• Required action: Copy the first line of the entries below and every line after it through the line containing "data highlights the". Do not include pictures.

[Data excerpts]
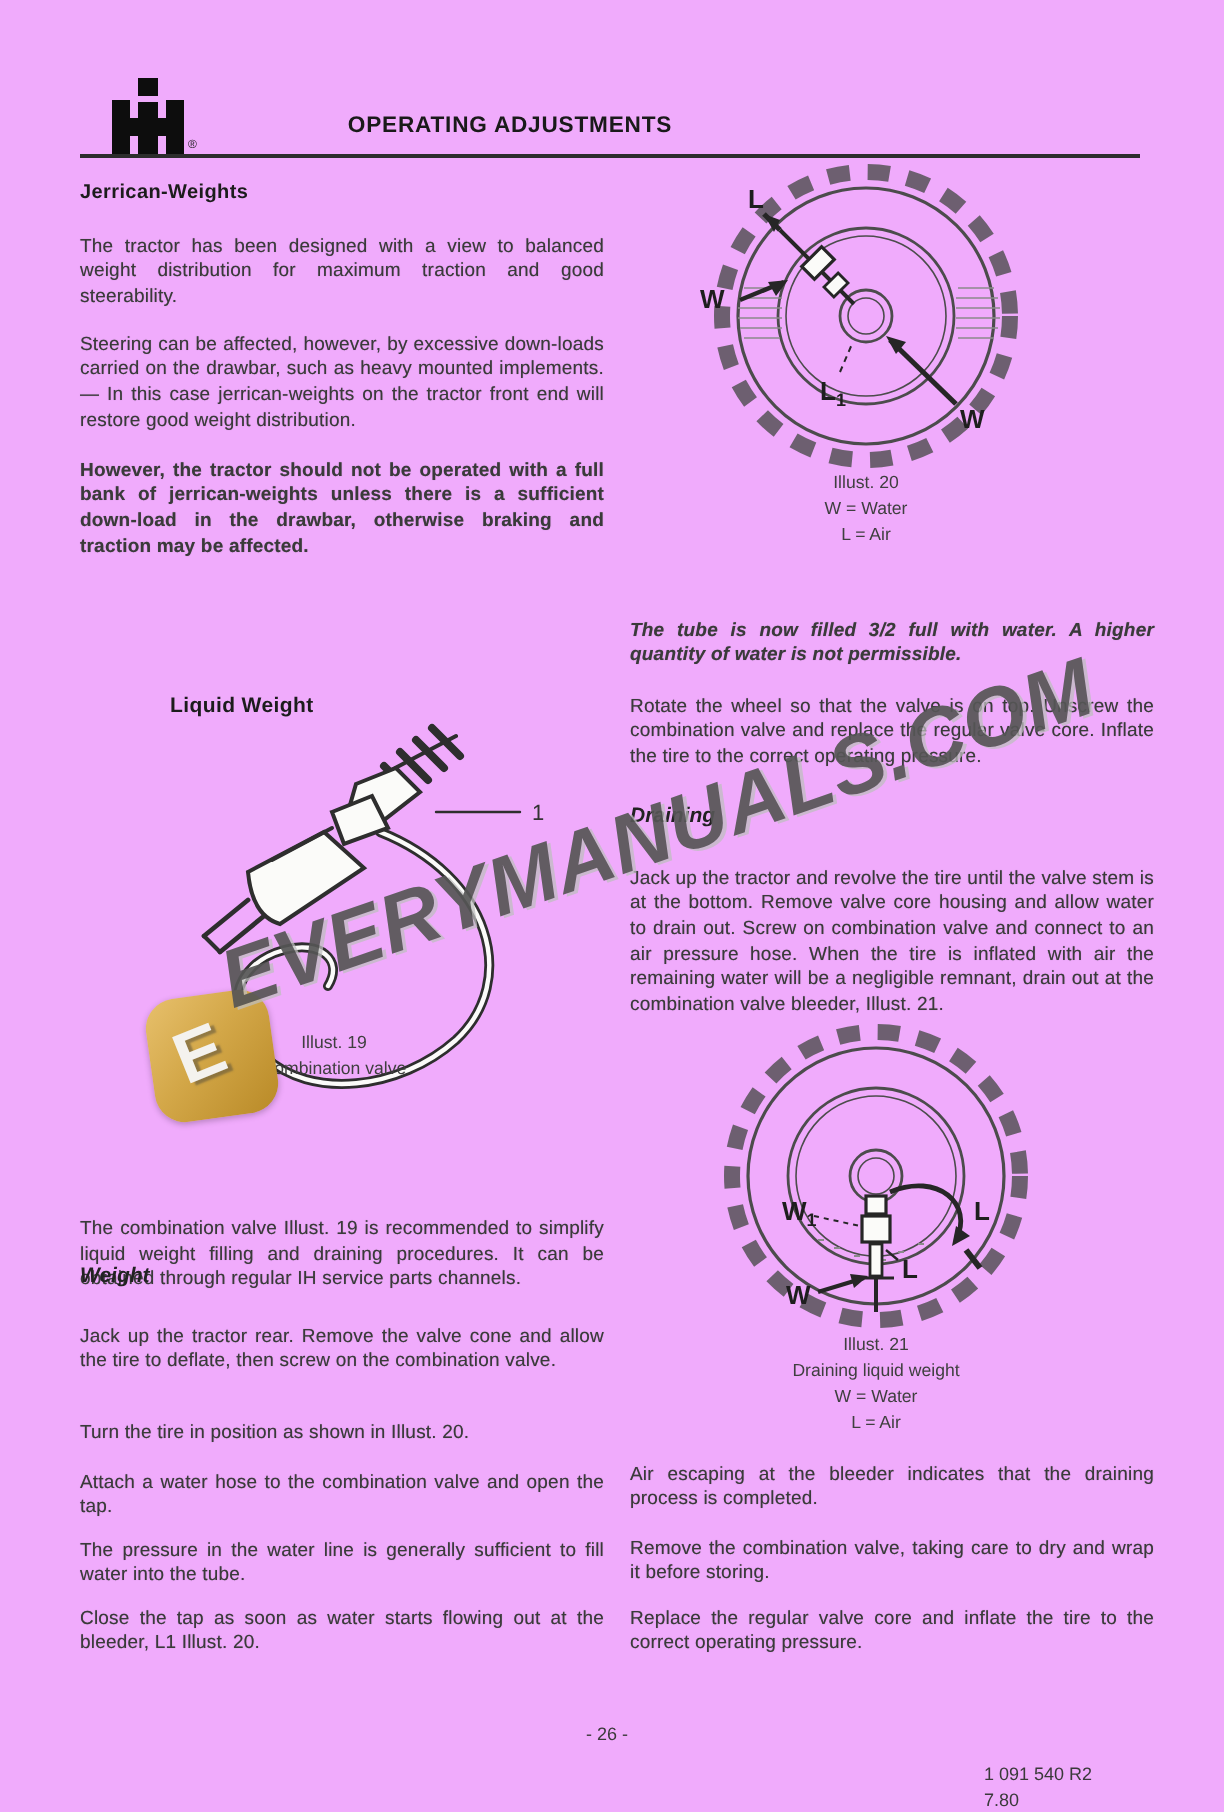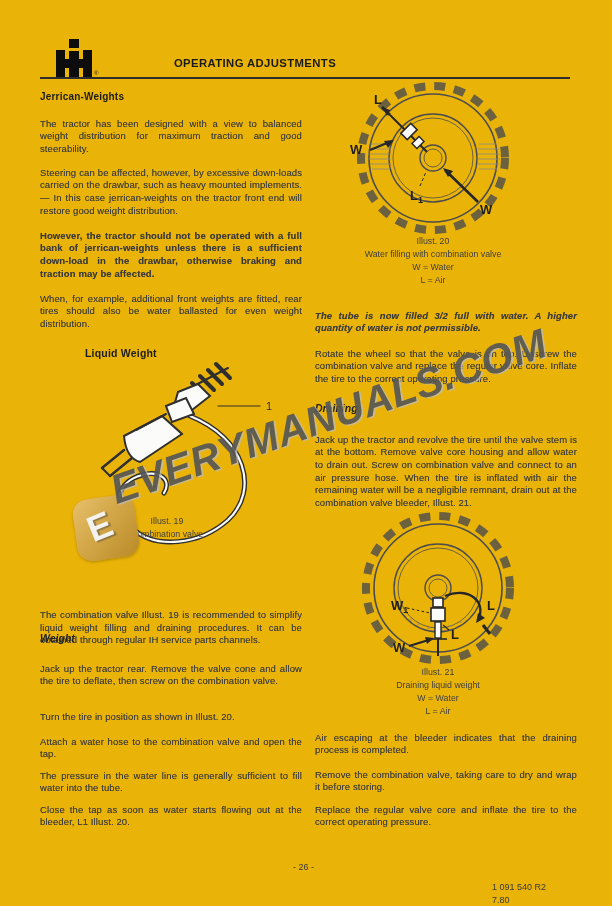"OPERATING ADJUSTMENTS" #page { background: #eab308 -> #f0abfc }
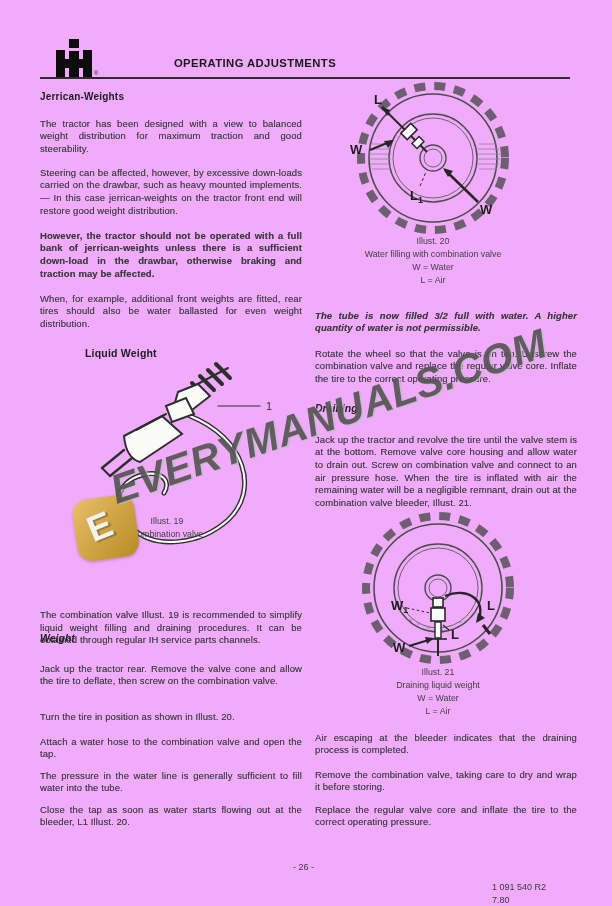"Water filling with combination valve" div { html: <div>Water filling with combination valve</div> -> none }
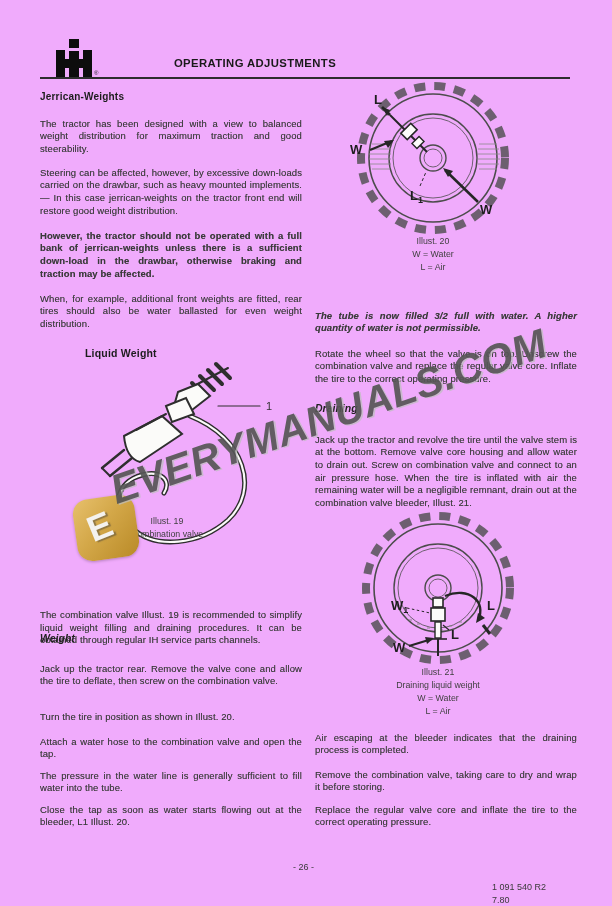"When, for example, additional front" p.para { html: <p>When, for example, additional front weights are fitted, rear tires should also be water ballasted for even weight distribution.</p> -> none }
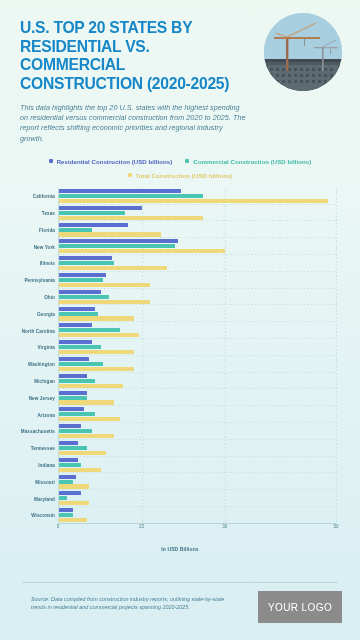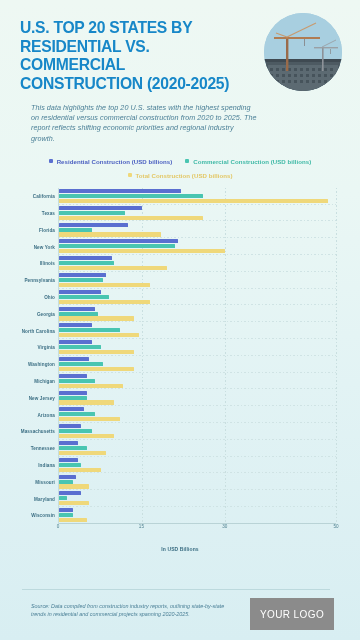"This data highlights the top" .subtitle { margin-left: 11px -> none }
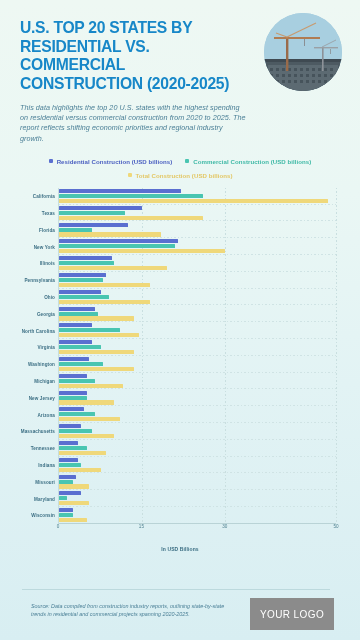"YOUR LOGO" .footer { height: 51px -> 58px; right: 8px -> 0 }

• Answer to this exercise:
"OPERATING ADJUSTMENTS" #page { background: #eab308 -> #f0abfc }
"Water filling with combination valve" div { html: <div>Water filling with combination valve</div> -> none }
"When, for example, additional front" p.para { html: <p>When, for example, additional front weights are fitted, rear tires should also be water ballasted for even weight distribution.</p> -> none }
"This data highlights the top" .subtitle { margin-left: 11px -> none }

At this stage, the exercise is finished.